Staring up at the sky as he felt his lifeblood pour out of him, his vision began to dim.

-----

There are many kinds of silence.
For some, the most profound is the imperious silence of the moon, as it gazes dispassionately down into a pair of eyes closing for the last time.



_____​


----------



## squeek (Jun 8, 2008)

That was really good Svartmetall, thoroughly enjoyable reading. Do you plan on adding to it, or is it a stand alone short story? Whichever you do, you should certainly keep writing! :wink:


----------



## Svartmetall (Jun 16, 2008)

squeek said:


> That was really good Svartmetall, thoroughly enjoyable reading. Do you plan on adding to it, or is it a stand alone short story? Whichever you do, you should certainly keep writing! :wink:


This one's a standalone, unlike the Death Guard story 'Incursion' which I intend to keep adding to (as and when time permits).


----------



## Talonmaster Raptoris (Jul 5, 2008)

really really good. thought i have to say, frostbite at ten below???? i live in Canada grin and its not likely.


----------



## Svartmetall (Jun 16, 2008)

*posting from work*



Talonmaster Raptoris said:


> ...frostbite at ten below???? i live in Canada grin and its not likely.

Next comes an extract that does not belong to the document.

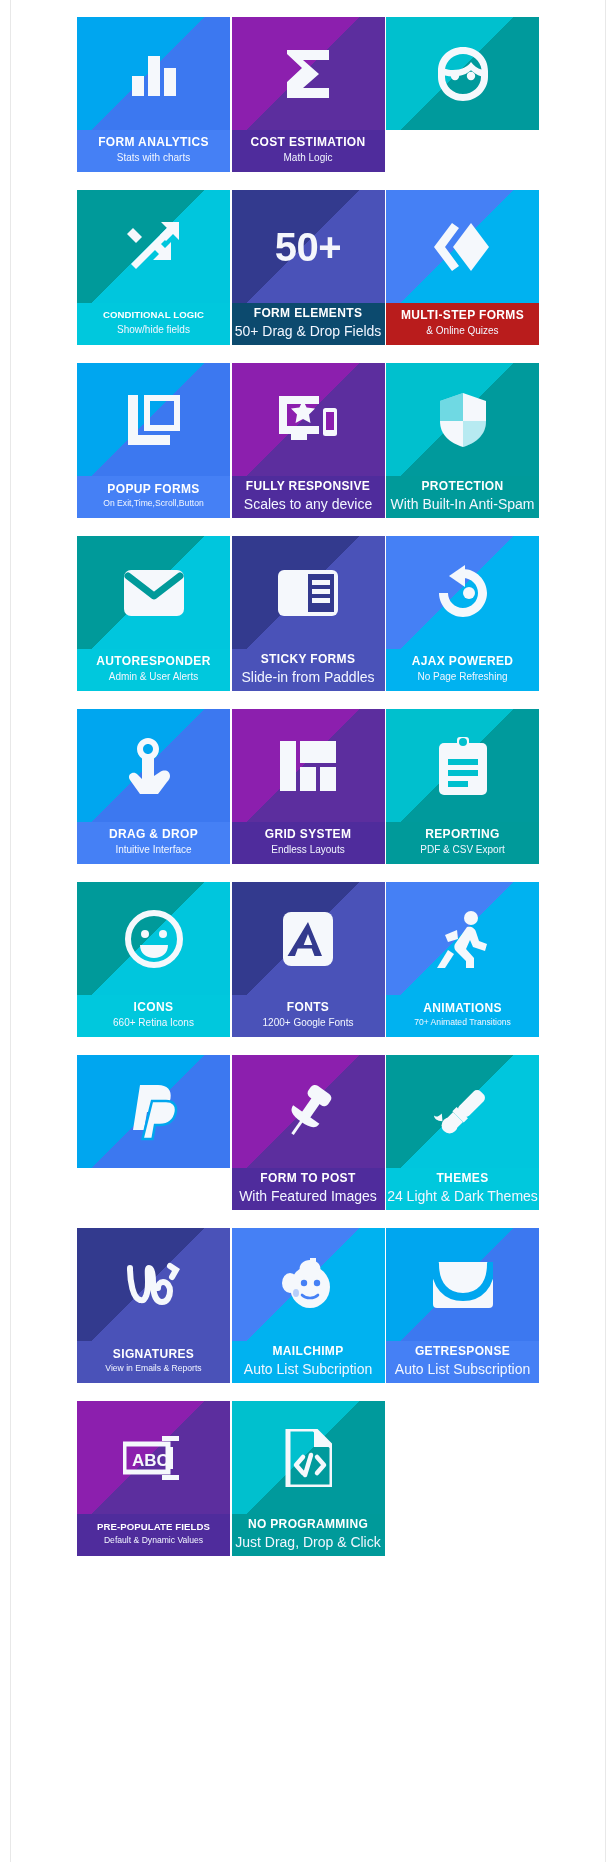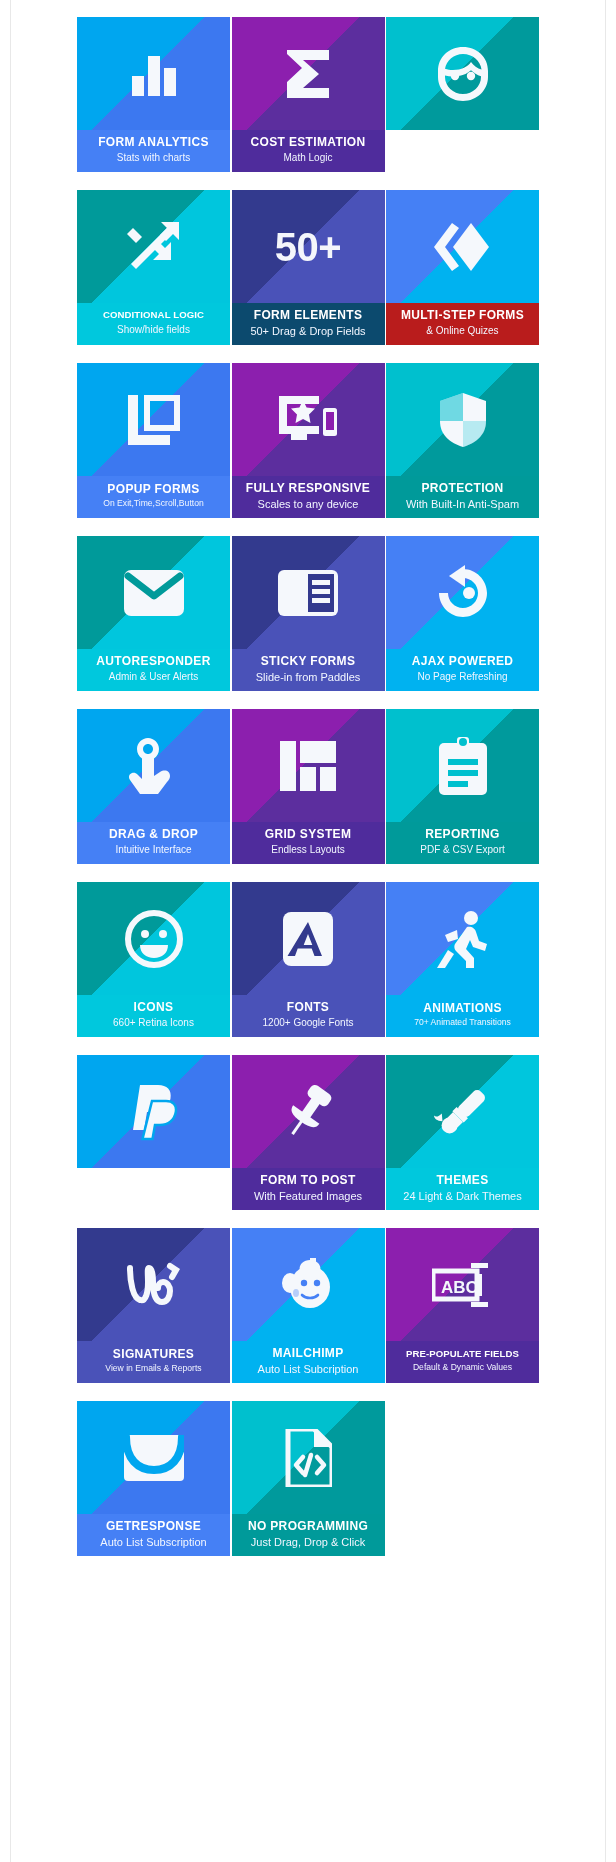"50+ Drag & Drop Fields" .tile-sub.tight { font-size: 11px -> 14px }
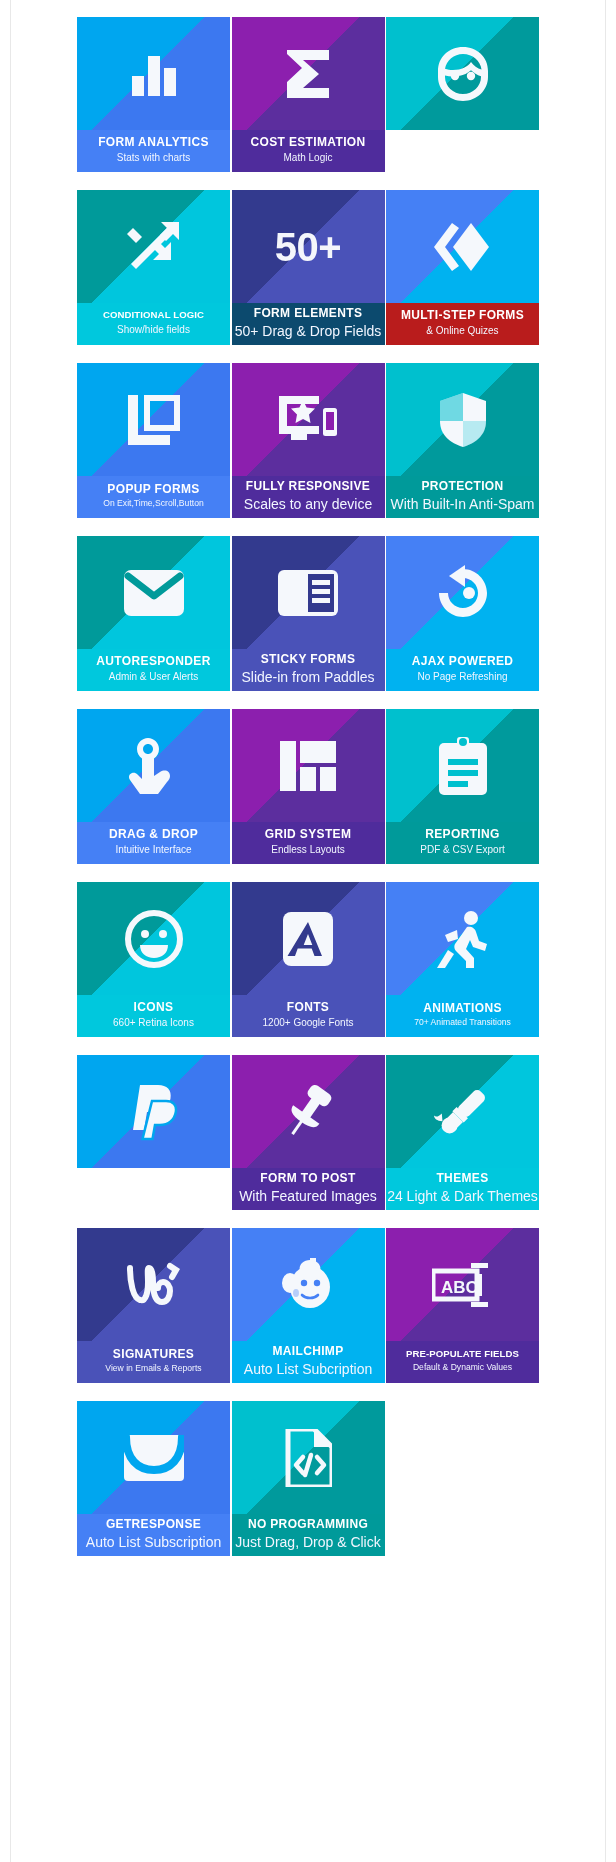"ABC" div.tile { order: before "GETRESPONSE" -> after "GETRESPONSE" }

 Absolutely...but then Harald's a world-class complainer who exaggerates anything bad, so he thinks it is. That's also why he says it's twenty below when it's actually only ten :biggrin:​


----------



## Turkeyspit (Jun 11, 2010)

Nice story. I enjoyed the 'hook' of the opening very much.



Svartmetall said:


> “I’ve got a bloody stone in me bloody boot!”
> “Well keep your voice _down_, or everyone from here to Snow Peak’s gonna want one.”


^ is pure win k:


----------